[Start of Attachment]

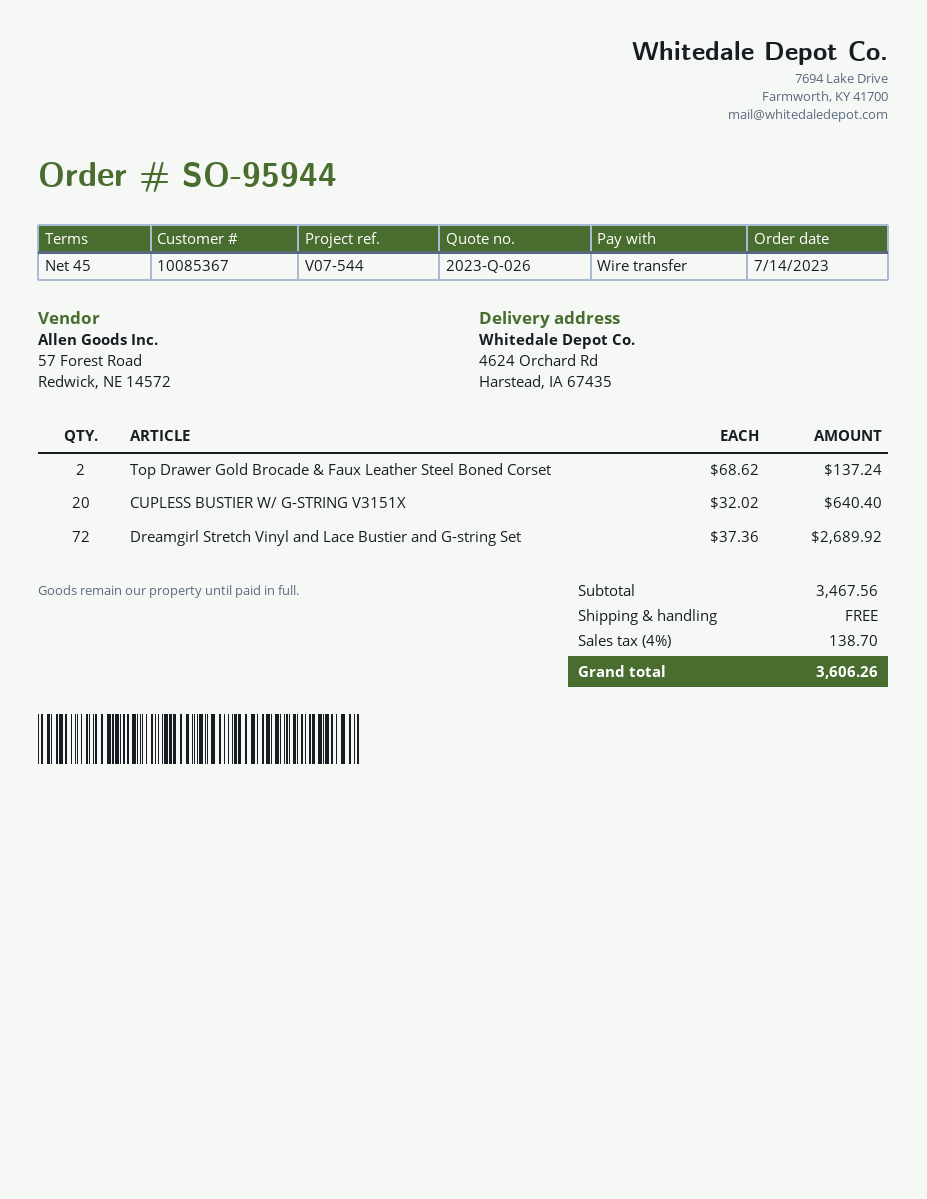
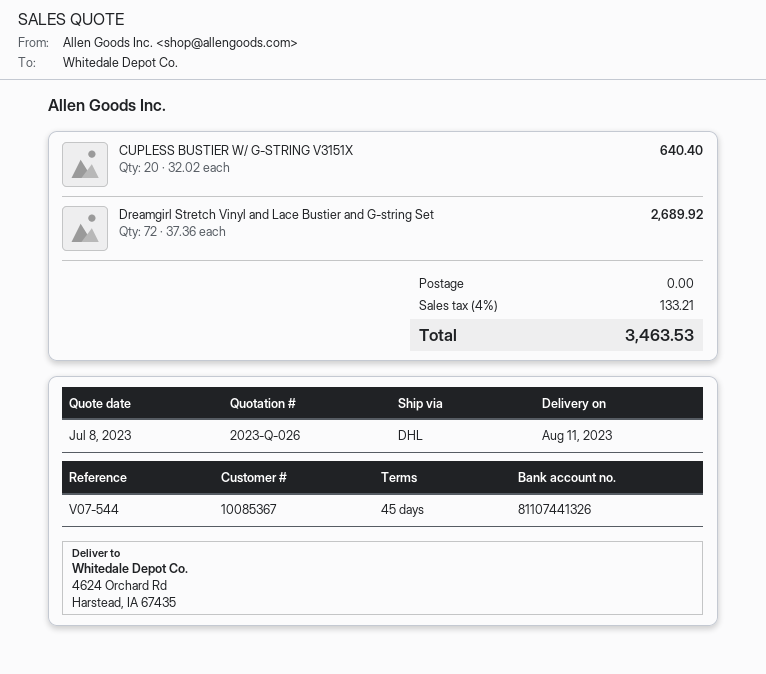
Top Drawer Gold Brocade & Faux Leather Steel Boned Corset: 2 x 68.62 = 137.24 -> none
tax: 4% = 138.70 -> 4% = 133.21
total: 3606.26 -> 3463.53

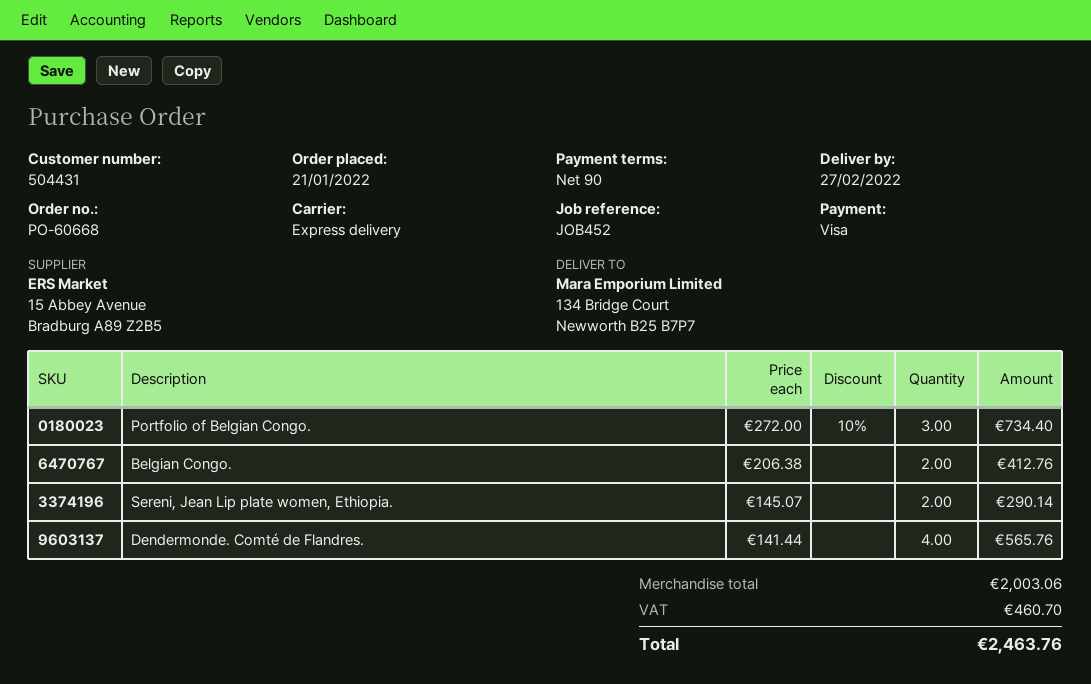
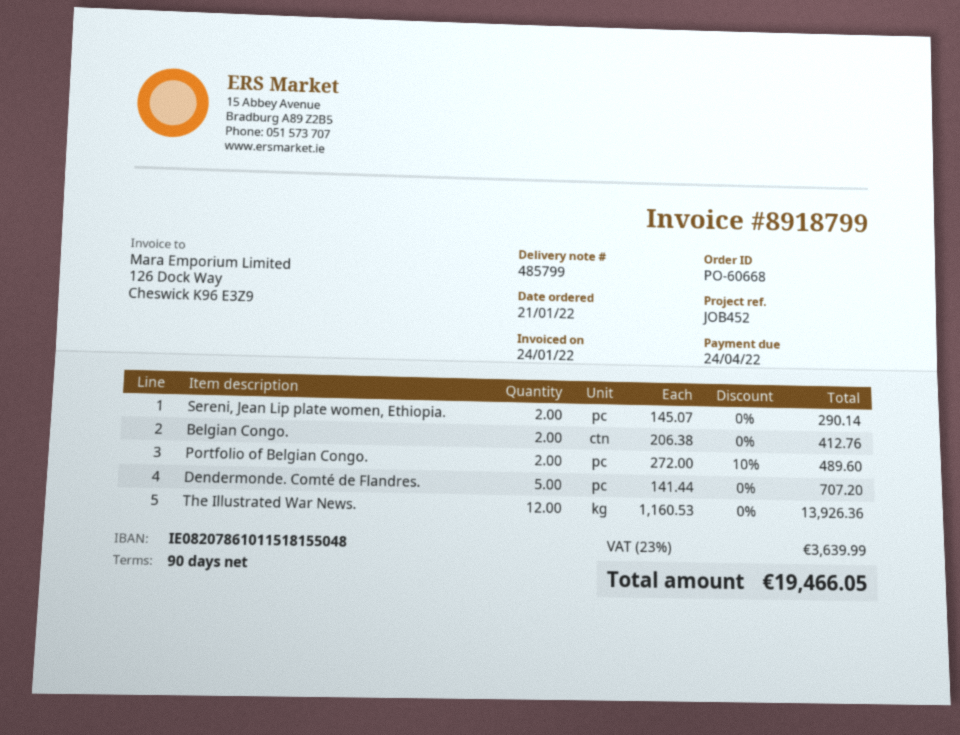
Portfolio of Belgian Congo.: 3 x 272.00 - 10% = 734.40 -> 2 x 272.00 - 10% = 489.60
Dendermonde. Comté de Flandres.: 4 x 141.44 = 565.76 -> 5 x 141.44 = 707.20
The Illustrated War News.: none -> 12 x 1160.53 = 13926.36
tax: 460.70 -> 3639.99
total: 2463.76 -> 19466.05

[End of Attachment]

Take every line from the data that contains the word "total".

▶ **Expected answer**
total: 3606.26 -> 3463.53
total: 2463.76 -> 19466.05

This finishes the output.